# Do You Have A Mediterranean Appearence ?



## Dudleyville (Mar 25, 2007)

How many Mediterranean looking people on this forum do we have ?


----------



## nothing to fear (Mar 23, 2005)

yes. i'm half cypriot, one quarter maltese.


----------



## nubly (Nov 2, 2006)

hmm i dont know. ive been told i look caucasian and middle eastern. if i didnt talk they wouldnt know im hispanic. heck someone even asked me once if im half black.


----------



## odun (Nov 9, 2003)

i have a pale, pasty looking complexion.

im of british decent...mainly.


----------



## sean88 (Apr 29, 2006)

100% Saxon. AKA I don't look Mediterranean at all.


----------



## Dudleyville (Mar 25, 2007)

nubly what was the race/ethnicity of the person who asked you if you are half black ?


----------



## mserychic (Oct 2, 2004)

I was actually asked the other day if I was part latin. I'm like the whitest, palest person in the world.. it still confuses me!


----------



## ericj (Jun 20, 2007)

Not in the slightest. I'm extremely pale with blue eyes and light hair (mixed blonde and red).


----------



## nubly (Nov 2, 2006)

Dudleyville said:


> nubly what was the race/ethnicity of the person who asked you if you are half black ?


white


mserychic said:


> I was actually asked the other day if I was part latin. I'm like the whitest, palest person in the world.. it still confuses me!

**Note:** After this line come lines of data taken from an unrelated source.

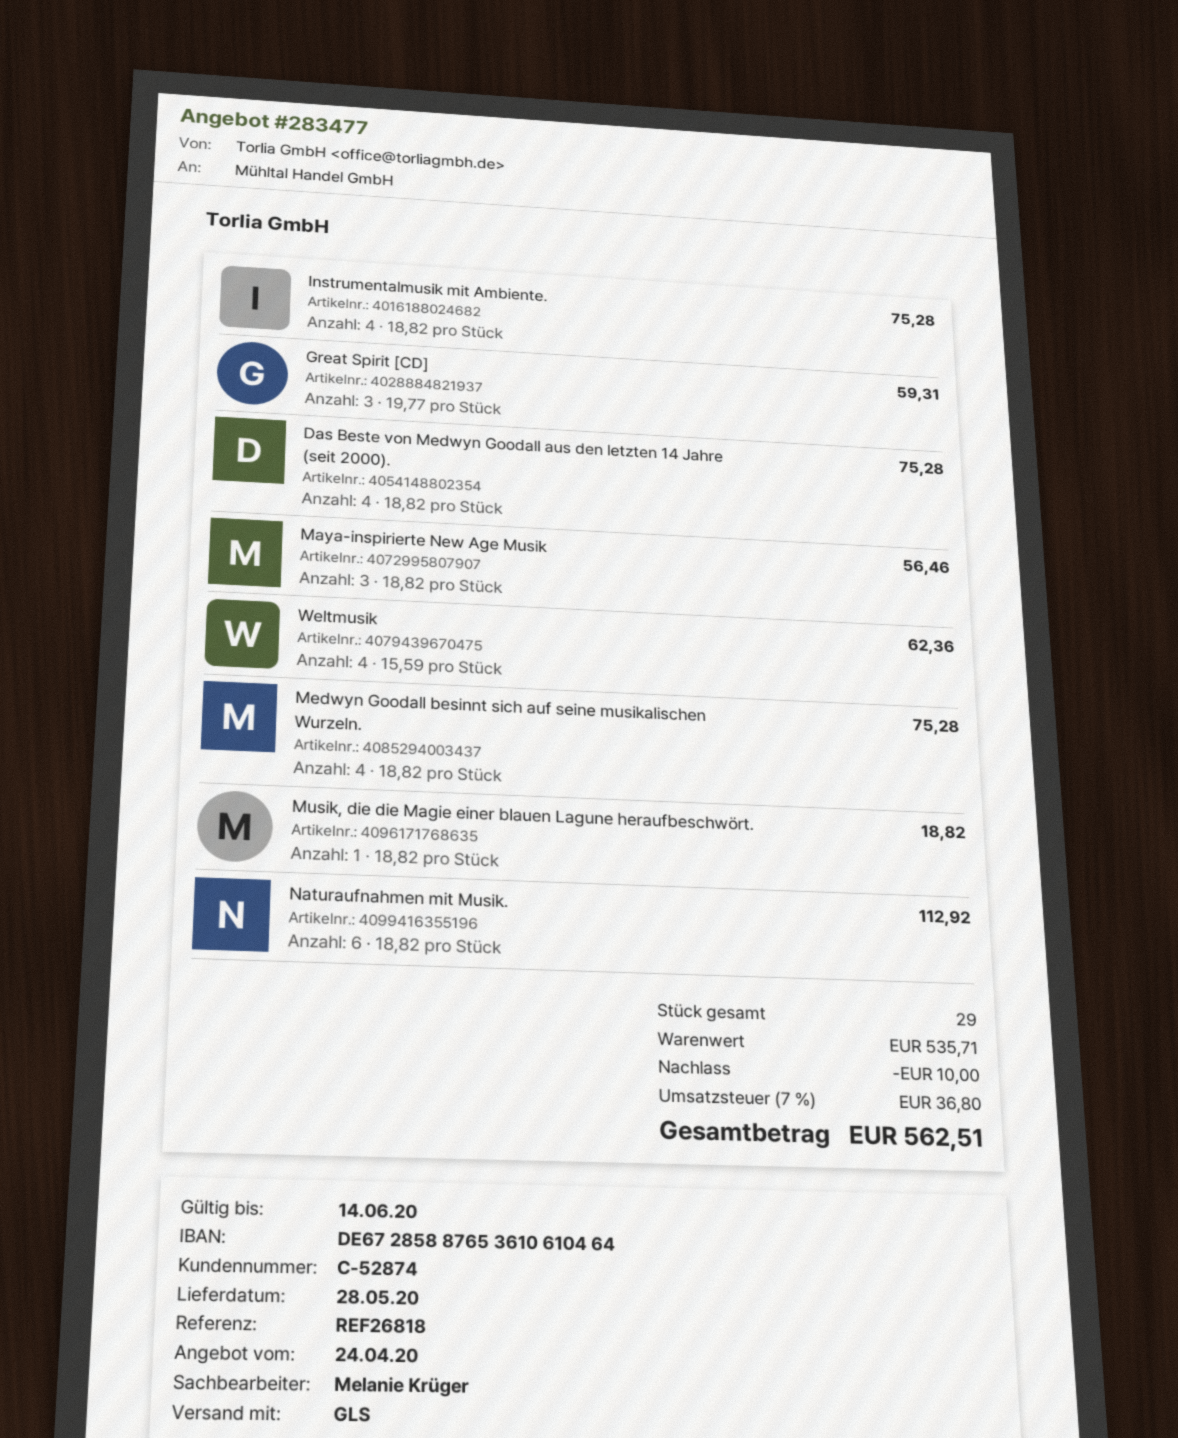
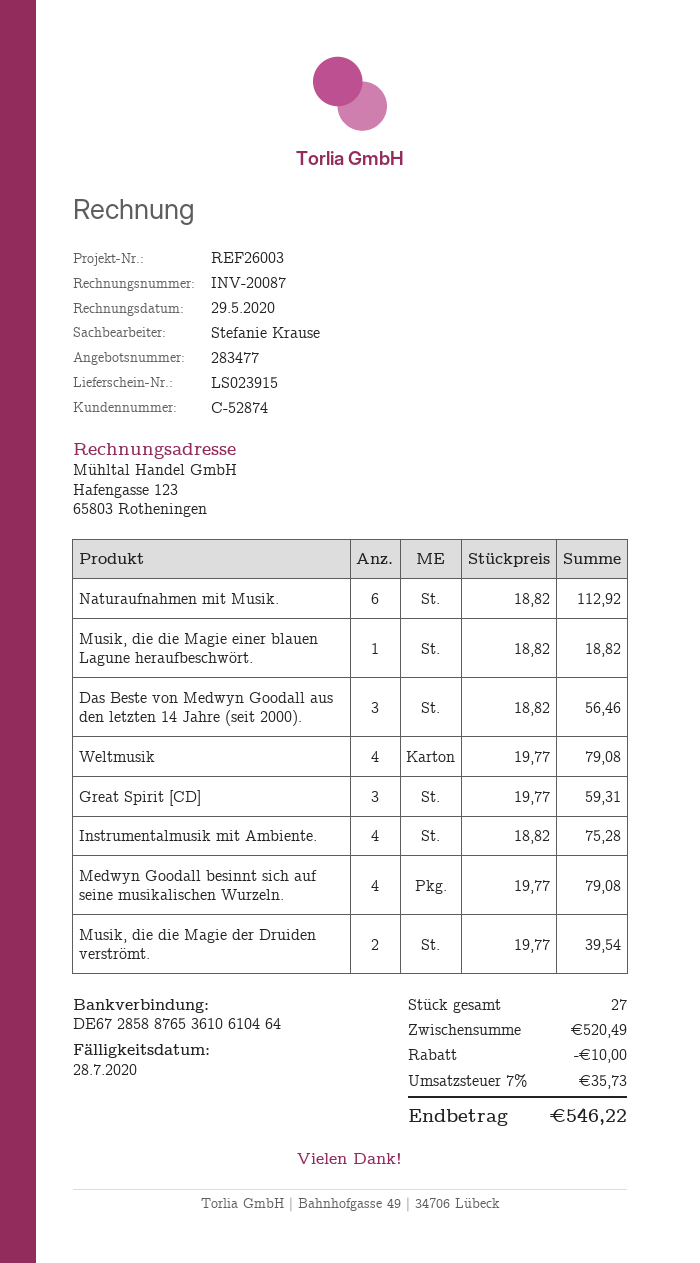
reference: REF26818 -> REF26003
sales rep: Melanie Krüger -> Stefanie Krause
Das Beste von Medwyn Goodall aus den letzten 14 Jahre (seit 2000).: 4 x 18.82 = 75.28 -> 3 x 18.82 = 56.46
Maya-inspirierte New Age Musik: 3 x 18.82 = 56.46 -> none
Weltmusik: 4 x 15.59 = 62.36 -> 4 x 19.77 = 79.08
Medwyn Goodall besinnt sich auf seine musikalischen Wurzeln.: 4 x 18.82 = 75.28 -> 4 x 19.77 = 79.08
Musik, die die Magie der Druiden verströmt.: none -> 2 x 19.77 = 39.54
total quantity: 29 -> 27
subtotal: 535.71 -> 520.49
tax: 7% = 36.80 -> 7% = 35.73
total: 562.51 -> 546.22

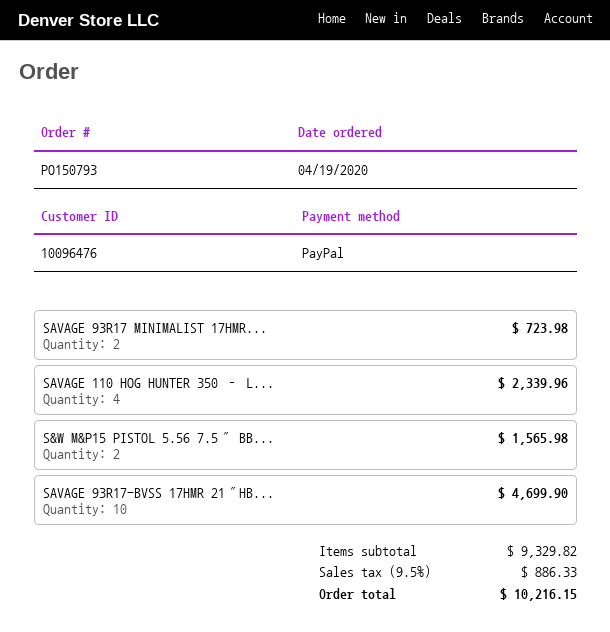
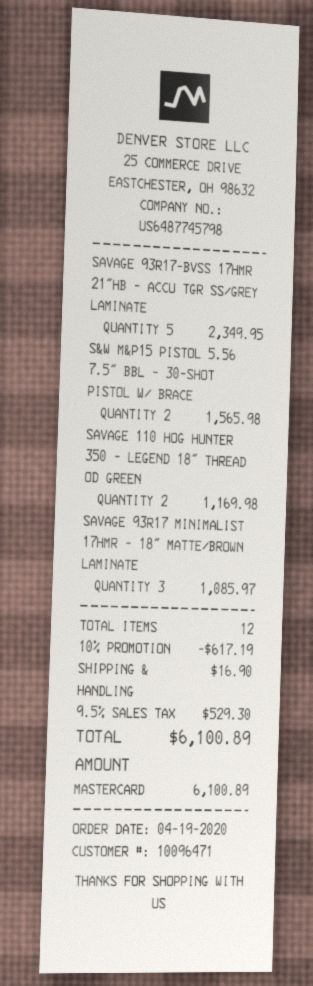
customer number: 10096476 -> 10096471
payment method: PayPal -> Mastercard
SAVAGE 93R17 MINIMALIST 17HMR...: 2 for 723.98 -> 3 for 1085.97
SAVAGE 110 HOG HUNTER 350 – L...: 4 for 2339.96 -> 2 for 1169.98
SAVAGE 93R17-BVSS 17HMR 21″HB...: 10 for 4699.90 -> 5 for 2349.95
discount: none -> 10% = 617.19
shipping: none -> 16.90
tax: 9.5% = 886.33 -> 9.5% = 529.30
total: 10216.15 -> 6100.89

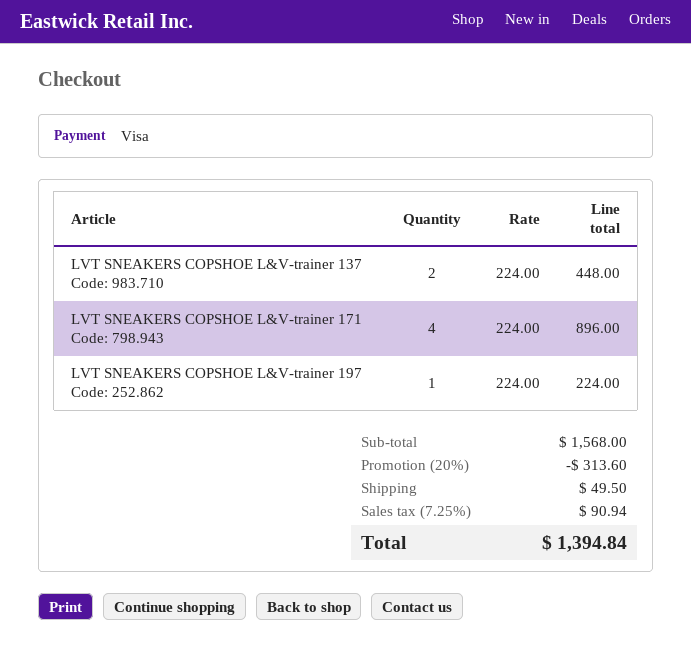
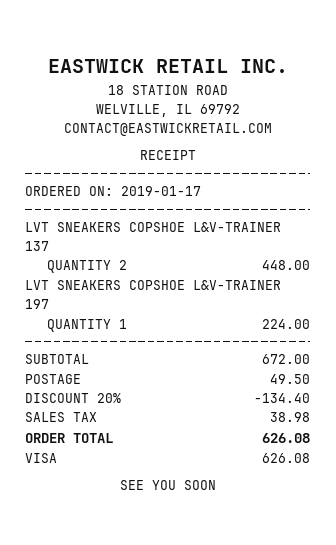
LVT SNEAKERS COPSHOE L&V-trainer 171: 4 for 896.00 -> none
subtotal: 1568.00 -> 672.00
discount: 20% = 313.60 -> 20% = 134.40
tax: 90.94 -> 38.98
total: 1394.84 -> 626.08

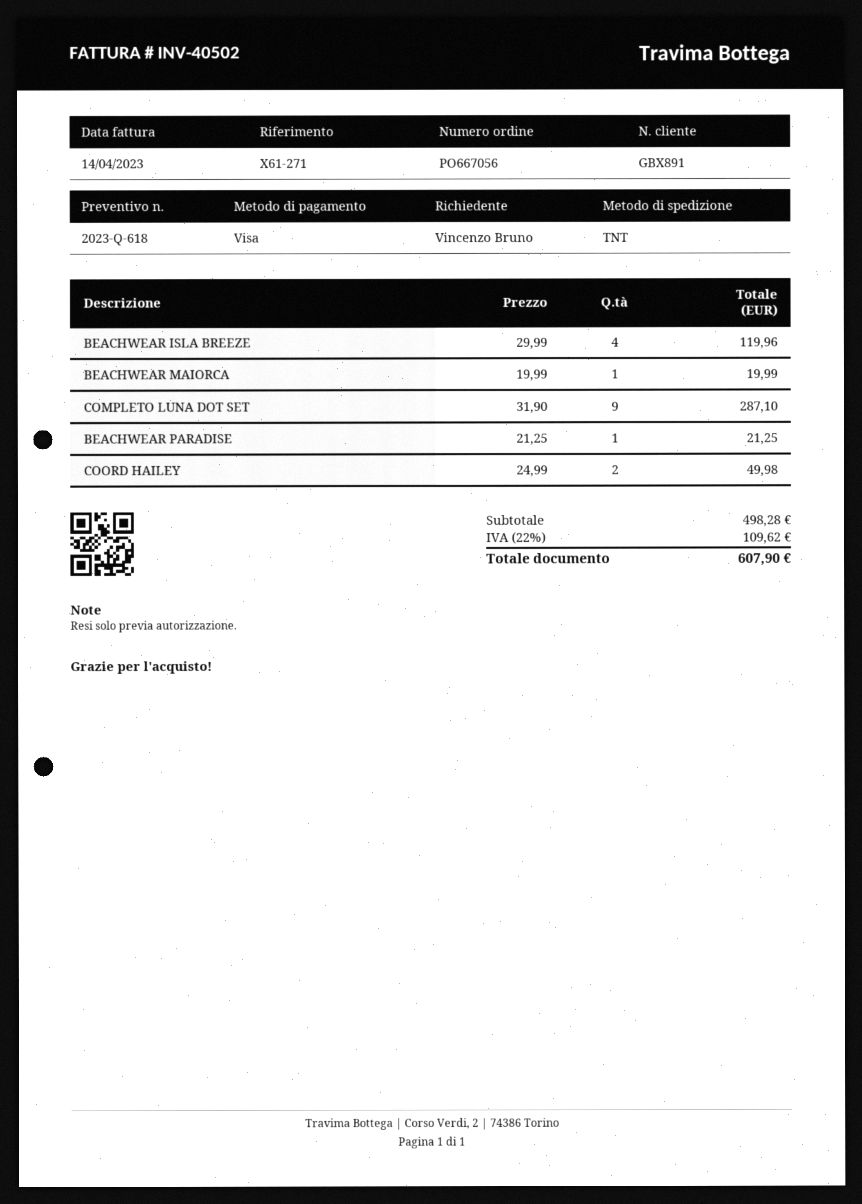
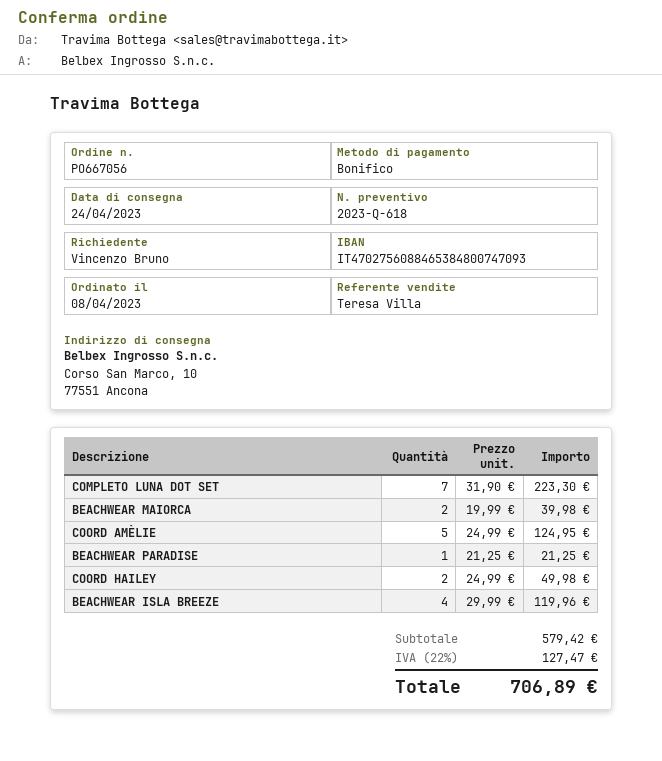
payment method: Visa -> bank transfer
BEACHWEAR MAIORCA: 1 x 19.99 = 19.99 -> 2 x 19.99 = 39.98
COMPLETO LUNA DOT SET: 9 x 31.90 = 287.10 -> 7 x 31.90 = 223.30
COORD AMÈLIE: none -> 5 x 24.99 = 124.95
subtotal: 498.28 -> 579.42
tax: 22% = 109.62 -> 22% = 127.47
total: 607.90 -> 706.89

theres a lot of latins with light skin

latinos: the other white meat


----------



## Eraserhead (Sep 23, 2006)

Dark hair, dark eyes, not very pale. Sure, I guess I look Mediterranean. I'm from southeast Europe.

Appearance doesn't say much about your origin, however. About half of my family members have blue eyes, and a couple are blond.


----------



## Dudleyville (Mar 25, 2007)

Yeah nubly is right, Latins come in all colors. Check out this woman from Brazil for example. You would never guess it from her appearence alone.


----------



## nightmahr (Jan 2, 2008)

I have a slightly Sicilian face I think. My mom does at least and I look something like her. I also have very hairy arms and legs. Other than that I'm very pale, blue eyed, and generally northern European.


----------



## ericj (Jun 20, 2007)

Some people are mixed to the point they don't really look like their constituent parts...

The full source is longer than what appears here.